YOUR ASSIGNMENT:
Copy exactly the lines of the records below, and only those lines, beginning with the line that contains "- So, what are the draws of microservices?" and ending with the line that contains "- Generally, people".

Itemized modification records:
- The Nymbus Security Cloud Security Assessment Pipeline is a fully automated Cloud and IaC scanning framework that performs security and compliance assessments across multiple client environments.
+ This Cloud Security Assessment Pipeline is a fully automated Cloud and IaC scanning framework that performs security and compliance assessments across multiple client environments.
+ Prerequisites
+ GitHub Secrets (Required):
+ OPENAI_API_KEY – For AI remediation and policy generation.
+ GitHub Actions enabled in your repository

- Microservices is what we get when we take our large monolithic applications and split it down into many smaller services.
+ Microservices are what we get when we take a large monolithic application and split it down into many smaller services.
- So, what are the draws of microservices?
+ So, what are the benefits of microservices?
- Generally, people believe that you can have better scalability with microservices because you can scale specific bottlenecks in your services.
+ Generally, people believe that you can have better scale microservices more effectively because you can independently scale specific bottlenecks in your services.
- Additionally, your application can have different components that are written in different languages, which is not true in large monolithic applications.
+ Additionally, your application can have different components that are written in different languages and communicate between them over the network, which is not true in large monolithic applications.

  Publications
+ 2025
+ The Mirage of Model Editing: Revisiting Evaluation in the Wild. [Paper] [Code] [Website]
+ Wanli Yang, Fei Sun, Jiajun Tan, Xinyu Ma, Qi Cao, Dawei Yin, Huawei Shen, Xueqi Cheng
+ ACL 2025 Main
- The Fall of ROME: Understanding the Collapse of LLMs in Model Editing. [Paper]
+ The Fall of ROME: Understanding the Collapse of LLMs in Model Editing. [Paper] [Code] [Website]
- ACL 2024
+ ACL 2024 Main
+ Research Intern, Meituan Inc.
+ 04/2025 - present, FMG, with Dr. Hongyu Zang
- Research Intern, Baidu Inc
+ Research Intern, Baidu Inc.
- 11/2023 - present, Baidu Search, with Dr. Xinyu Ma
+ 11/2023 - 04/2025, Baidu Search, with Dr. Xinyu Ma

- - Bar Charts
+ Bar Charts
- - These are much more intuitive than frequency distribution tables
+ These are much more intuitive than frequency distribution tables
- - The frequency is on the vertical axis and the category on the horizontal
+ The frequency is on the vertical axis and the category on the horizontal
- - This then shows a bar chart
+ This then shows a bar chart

OUTPUT:
- So, what are the draws of microservices?
+ So, what are the benefits of microservices?
- Generally, people believe that you can have better scalability with microservices because you can scale specific bottlenecks in your services.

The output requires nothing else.